:: RECORDS TO PROCESS ::

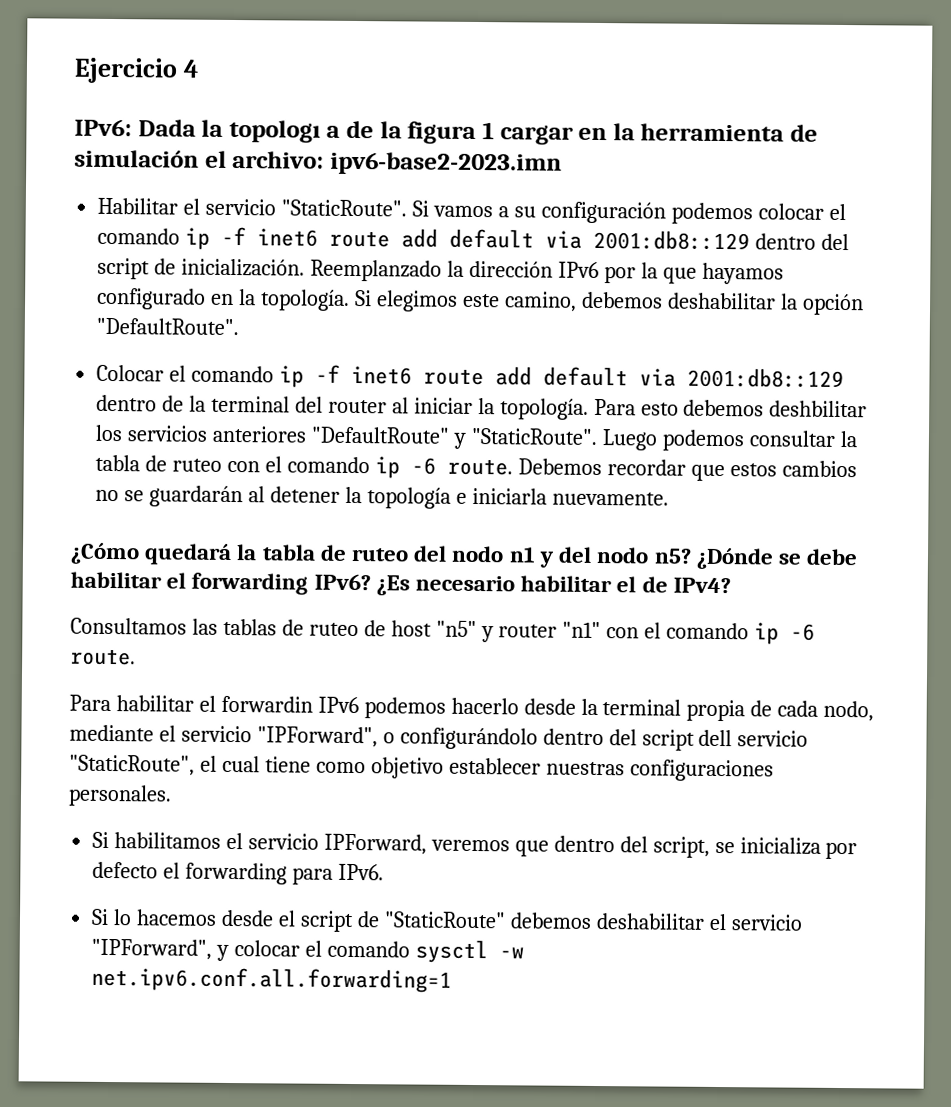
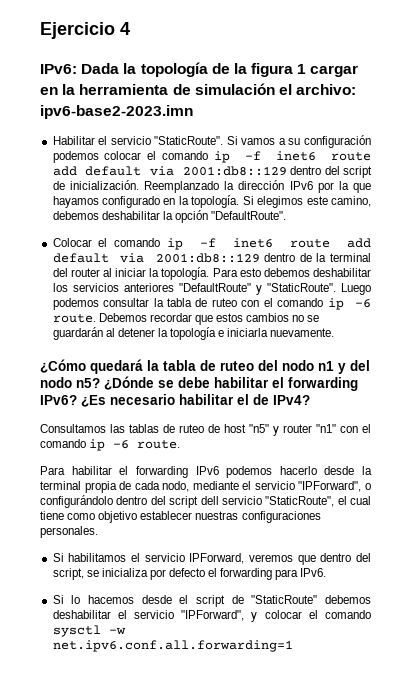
- IPv6: Dada la topologı a de la figura 1 cargar en la herramienta de simulación el archivo: ipv6-base2-2023.imn
+ IPv6: Dada la topología de la figura 1 cargar en la herramienta de simulación el archivo: ipv6-base2-2023.imn
- Para esto debemos deshbilitar los servicios anteriores "DefaultRoute" y "StaticRoute".
+ Para esto debemos deshabilitar los servicios anteriores "DefaultRoute" y "StaticRoute".
- Para habilitar el forwardin IPv6 podemos hacerlo desde la terminal propia de cada nodo, mediante el servicio "IPForward", o configurándolo dentro del script dell servicio "StaticRoute", el cual tiene como objetivo establecer nuestras configuraciones personales.
+ Para habilitar el forwarding IPv6 podemos hacerlo desde la terminal propia de cada nodo, mediante el servicio "IPForward", o configurándolo dentro del script dell servicio "StaticRoute", el cual tiene como objetivo establecer nuestras configuraciones personales.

:::

> WHAT THIS TASK INVOLVES:
Copy out each line of the records above that includes "DefaultRoute".

> OUTPUT FOR THIS EXERCISE:
- Para esto debemos deshbilitar los servicios anteriores "DefaultRoute" y "StaticRoute".
+ Para esto debemos deshabilitar los servicios anteriores "DefaultRoute" y "StaticRoute".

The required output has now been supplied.